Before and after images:
=======

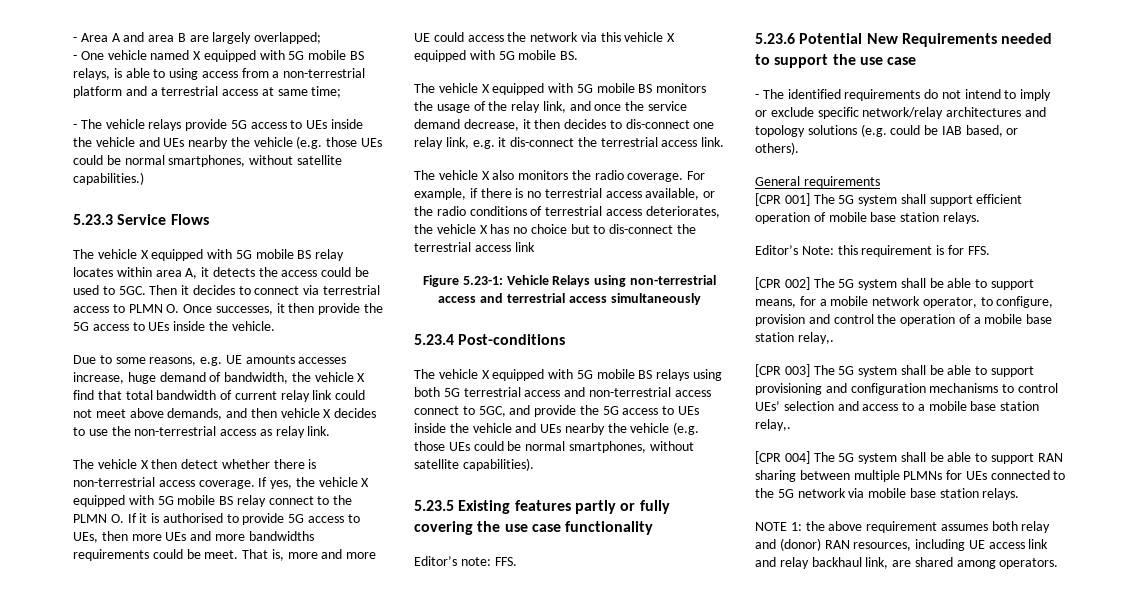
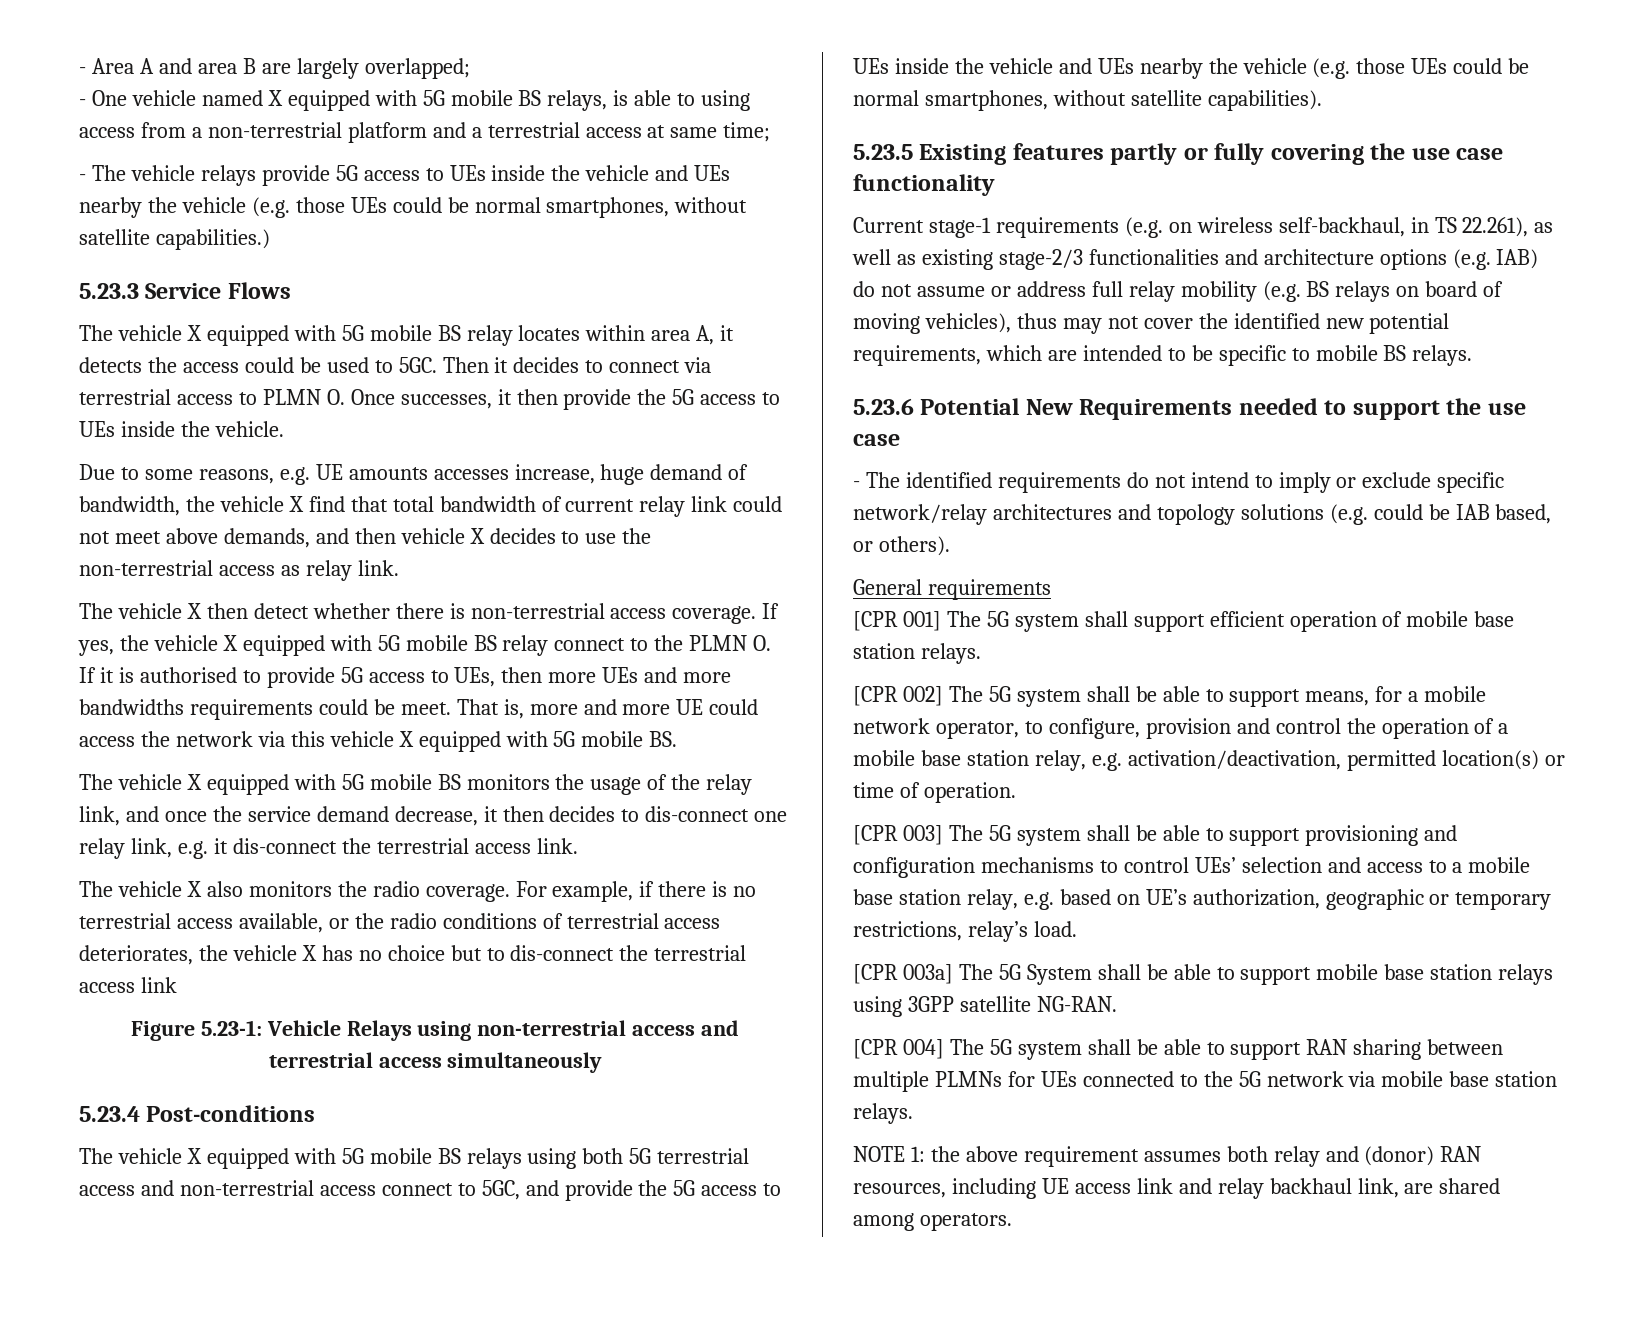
- Editor’s note: FFS.
+ Current stage-1 requirements (e.g. on wireless self-backhaul, in TS 22.261), as well as existing stage-2/3 functionalities and architecture options (e.g. IAB) do not assume or address full relay mobility (e.g. BS relays on board of moving vehicles), thus may not cover the identified new potential requirements, which are intended to be specific to mobile BS relays.
- Editor’s Note: this requirement is for FFS.
- [CPR 002] The 5G system shall be able to support means, for a mobile network operator, to configure, provision and control the operation of a mobile base station relay,.
+ [CPR 002] The 5G system shall be able to support means, for a mobile network operator, to configure, provision and control the operation of a mobile base station relay, e.g. activation/deactivation, permitted location(s) or time of operation.
- [CPR 003] The 5G system shall be able to support provisioning and configuration mechanisms to control UEs’ selection and access to a mobile base station relay,.
+ [CPR 003] The 5G system shall be able to support provisioning and configuration mechanisms to control UEs’ selection and access to a mobile base station relay, e.g. based on UE’s authorization, geographic or temporary restrictions, relay’s load.
+ [CPR 003a] The 5G System shall be able to support mobile base station relays using 3GPP satellite NG-RAN.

=======

WHAT TO PRODUCE »
After locating the line with "restrictions, relay’s load.", output that line and every later one exactly, through the end of the entries above.

WRITTEN ANSWER »
+ [CPR 003] The 5G system shall be able to support provisioning and configuration mechanisms to control UEs’ selection and access to a mobile base station relay, e.g. based on UE’s authorization, geographic or temporary restrictions, relay’s load.
+ [CPR 003a] The 5G System shall be able to support mobile base station relays using 3GPP satellite NG-RAN.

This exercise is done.